Work to complete - Which of the lines below mention the word "readonly"? Pull each one out.

Data to process -

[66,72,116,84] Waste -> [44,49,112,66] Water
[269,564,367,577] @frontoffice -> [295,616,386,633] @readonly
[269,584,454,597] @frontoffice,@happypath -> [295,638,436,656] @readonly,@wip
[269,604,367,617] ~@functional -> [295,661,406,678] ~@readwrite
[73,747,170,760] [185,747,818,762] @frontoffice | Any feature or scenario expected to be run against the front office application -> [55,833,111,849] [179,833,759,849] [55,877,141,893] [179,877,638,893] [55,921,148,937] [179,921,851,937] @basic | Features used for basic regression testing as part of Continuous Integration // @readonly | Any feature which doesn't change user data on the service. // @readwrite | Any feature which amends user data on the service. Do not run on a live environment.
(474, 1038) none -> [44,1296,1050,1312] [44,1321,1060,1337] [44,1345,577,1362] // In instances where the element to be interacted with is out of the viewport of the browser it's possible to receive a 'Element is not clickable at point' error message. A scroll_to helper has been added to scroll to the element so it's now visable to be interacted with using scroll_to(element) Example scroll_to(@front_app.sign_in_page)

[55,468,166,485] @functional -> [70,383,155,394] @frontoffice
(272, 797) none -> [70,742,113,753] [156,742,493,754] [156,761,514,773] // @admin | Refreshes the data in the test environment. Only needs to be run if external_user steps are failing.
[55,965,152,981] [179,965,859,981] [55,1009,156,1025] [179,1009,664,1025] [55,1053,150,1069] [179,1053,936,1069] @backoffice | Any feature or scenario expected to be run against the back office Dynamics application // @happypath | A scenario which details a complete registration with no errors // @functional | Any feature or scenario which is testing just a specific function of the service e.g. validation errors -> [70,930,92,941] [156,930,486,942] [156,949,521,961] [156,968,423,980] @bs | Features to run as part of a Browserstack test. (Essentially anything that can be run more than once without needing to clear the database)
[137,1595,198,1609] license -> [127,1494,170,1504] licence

Solution to the exercise -
[269,564,367,577] @frontoffice -> [295,616,386,633] @readonly
[269,584,454,597] @frontoffice,@happypath -> [295,638,436,656] @readonly,@wip
[73,747,170,760] [185,747,818,762] @frontoffice | Any feature or scenario expected to be run against the front office application -> [55,833,111,849] [179,833,759,849] [55,877,141,893] [179,877,638,893] [55,921,148,937] [179,921,851,937] @basic | Features used for basic regression testing as part of Continuous Integration // @readonly | Any feature which doesn't change user data on the service. // @readwrite | Any feature which amends user data on the service. Do not run on a live environment.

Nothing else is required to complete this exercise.